Print out the data exactly, keeping every image out of it.

--- START ---

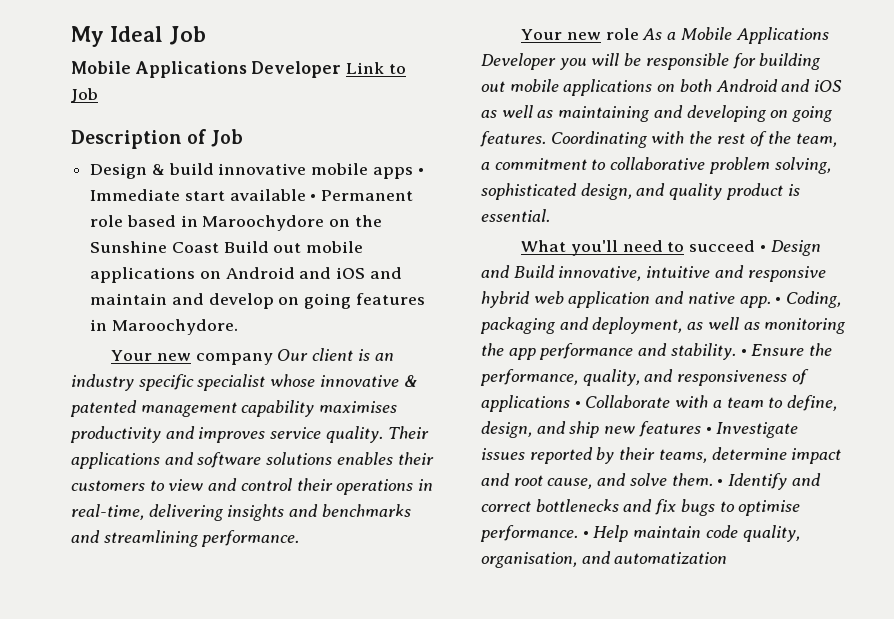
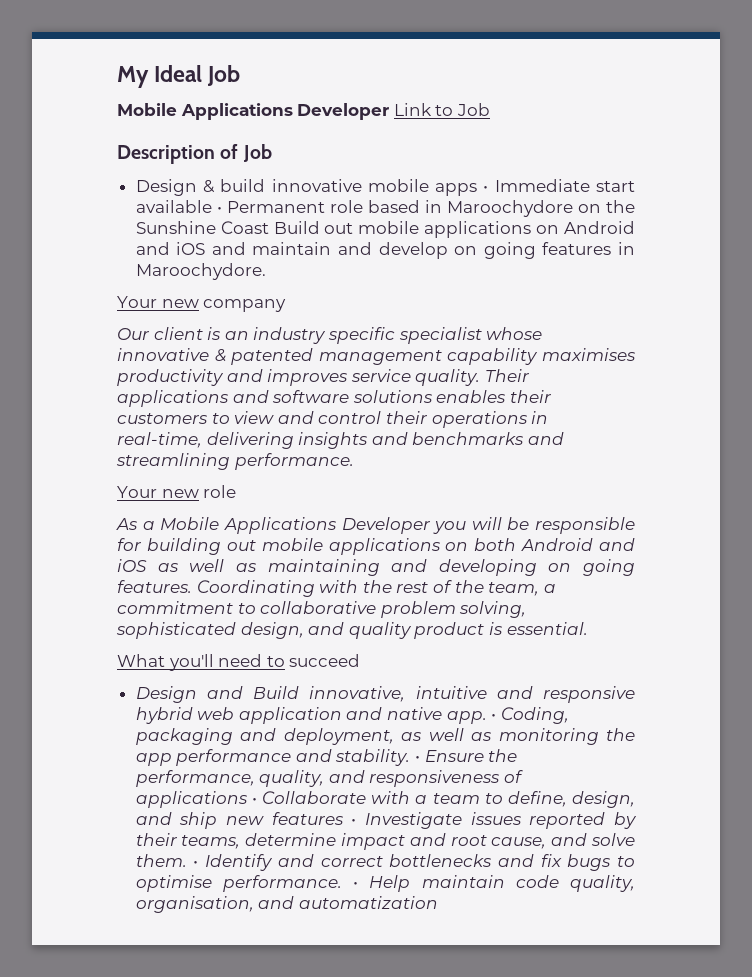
- Your new company Our client is an industry specific specialist whose innovative & patented management capability maximises productivity and improves service quality.
+ Your new company
+ Our client is an industry specific specialist whose innovative & patented management capability maximises productivity and improves service quality.
- Your new role As a Mobile Applications Developer you will be responsible for building out mobile applications on both Android and iOS as well as maintaining and developing on going features.
+ Your new role
+ As a Mobile Applications Developer you will be responsible for building out mobile applications on both Android and iOS as well as maintaining and developing on going features.
- What you'll need to succeed • Design and Build innovative, intuitive and responsive hybrid web application and native app.
+ What you'll need to succeed
+ Design and Build innovative, intuitive and responsive hybrid web application and native app.

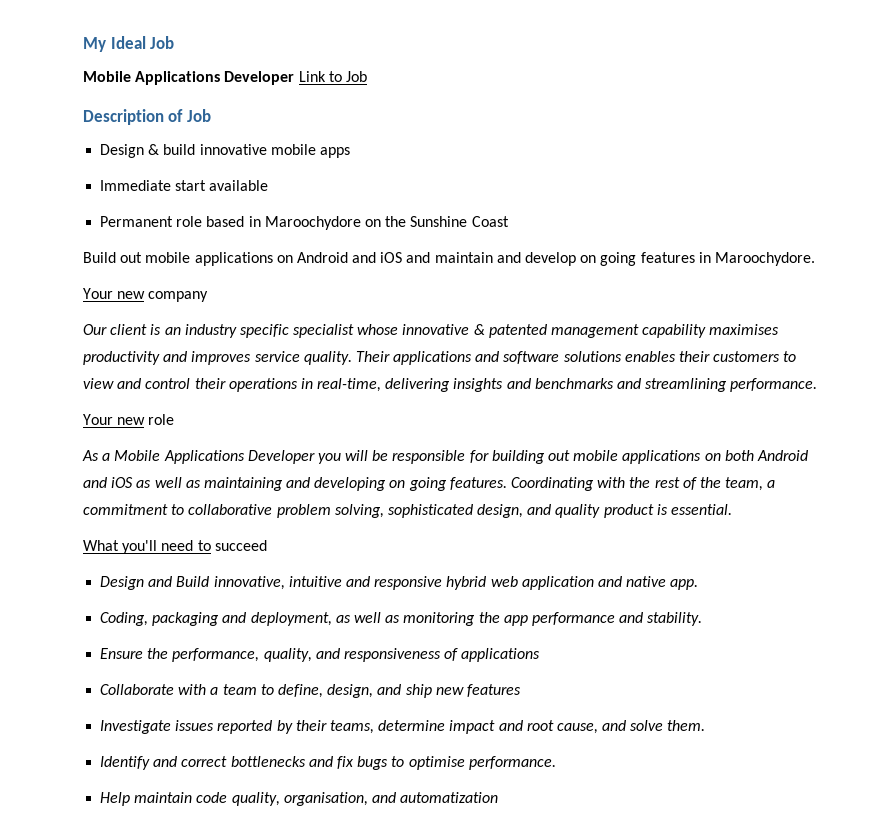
- Design & build innovative mobile apps • Immediate start available • Permanent role based in Maroochydore on the Sunshine Coast Build out mobile applications on Android and iOS and maintain and develop on going features in Maroochydore.
+ Design & build innovative mobile apps
+ Immediate start available
+ Permanent role based in Maroochydore on the Sunshine Coast
+ Build out mobile applications on Android and iOS and maintain and develop on going features in Maroochydore.
- Design and Build innovative, intuitive and responsive hybrid web application and native app. • Coding, packaging and deployment, as well as monitoring the app performance and stability. • Ensure the performance, quality, and responsiveness of applications • Collaborate with a team to define, design, and ship new features • Investigate issues reported by their teams, determine impact and root cause, and solve them. • Identify and correct bottlenecks and fix bugs to optimise performance. • Help maintain code quality, organisation, and automatization
+ Design and Build innovative, intuitive and responsive hybrid web application and native app.
+ Coding, packaging and deployment, as well as monitoring the app performance and stability.
+ Ensure the performance, quality, and responsiveness of applications
+ Collaborate with a team to define, design, and ship new features
+ Investigate issues reported by their teams, determine impact and root cause, and solve them.
+ Identify and correct bottlenecks and fix bugs to optimise performance.
+ Help maintain code quality, organisation, and automatization

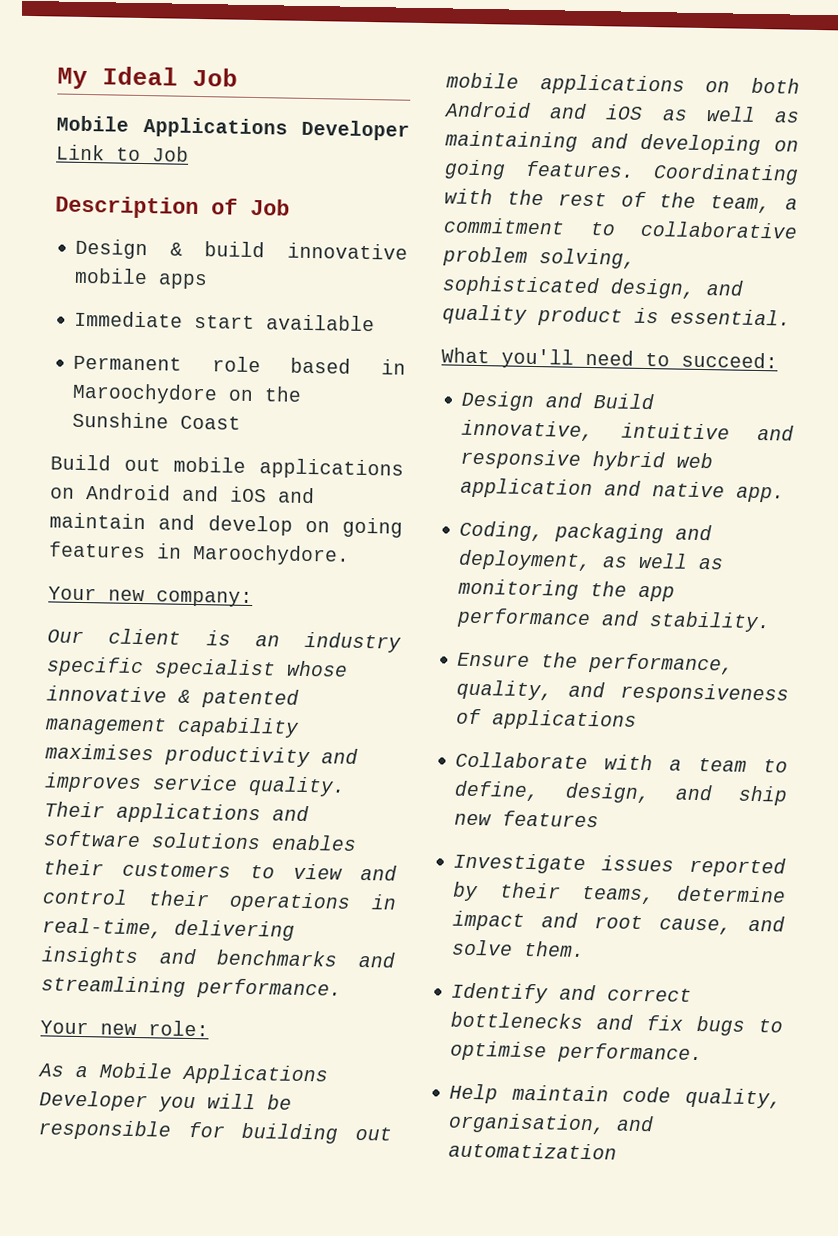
- Your new company
+ Your new company:
- Your new role
+ Your new role:
- What you'll need to succeed
+ What you'll need to succeed:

--- END ---

**Exercise response**
- Your new company Our client is an industry specific specialist whose innovative & patented management capability maximises productivity and improves service quality.
+ Your new company
+ Our client is an industry specific specialist whose innovative & patented management capability maximises productivity and improves service quality.
- Your new role As a Mobile Applications Developer you will be responsible for building out mobile applications on both Android and iOS as well as maintaining and developing on going features.
+ Your new role
+ As a Mobile Applications Developer you will be responsible for building out mobile applications on both Android and iOS as well as maintaining and developing on going features.
- What you'll need to succeed • Design and Build innovative, intuitive and responsive hybrid web application and native app.
+ What you'll need to succeed
+ Design and Build innovative, intuitive and responsive hybrid web application and native app.

- Design & build innovative mobile apps • Immediate start available • Permanent role based in Maroochydore on the Sunshine Coast Build out mobile applications on Android and iOS and maintain and develop on going features in Maroochydore.
+ Design & build innovative mobile apps
+ Immediate start available
+ Permanent role based in Maroochydore on the Sunshine Coast
+ Build out mobile applications on Android and iOS and maintain and develop on going features in Maroochydore.
- Design and Build innovative, intuitive and responsive hybrid web application and native app. • Coding, packaging and deployment, as well as monitoring the app performance and stability. • Ensure the performance, quality, and responsiveness of applications • Collaborate with a team to define, design, and ship new features • Investigate issues reported by their teams, determine impact and root cause, and solve them. • Identify and correct bottlenecks and fix bugs to optimise performance. • Help maintain code quality, organisation, and automatization
+ Design and Build innovative, intuitive and responsive hybrid web application and native app.
+ Coding, packaging and deployment, as well as monitoring the app performance and stability.
+ Ensure the performance, quality, and responsiveness of applications
+ Collaborate with a team to define, design, and ship new features
+ Investigate issues reported by their teams, determine impact and root cause, and solve them.
+ Identify and correct bottlenecks and fix bugs to optimise performance.
+ Help maintain code quality, organisation, and automatization

- Your new company
+ Your new company:
- Your new role
+ Your new role:
- What you'll need to succeed
+ What you'll need to succeed:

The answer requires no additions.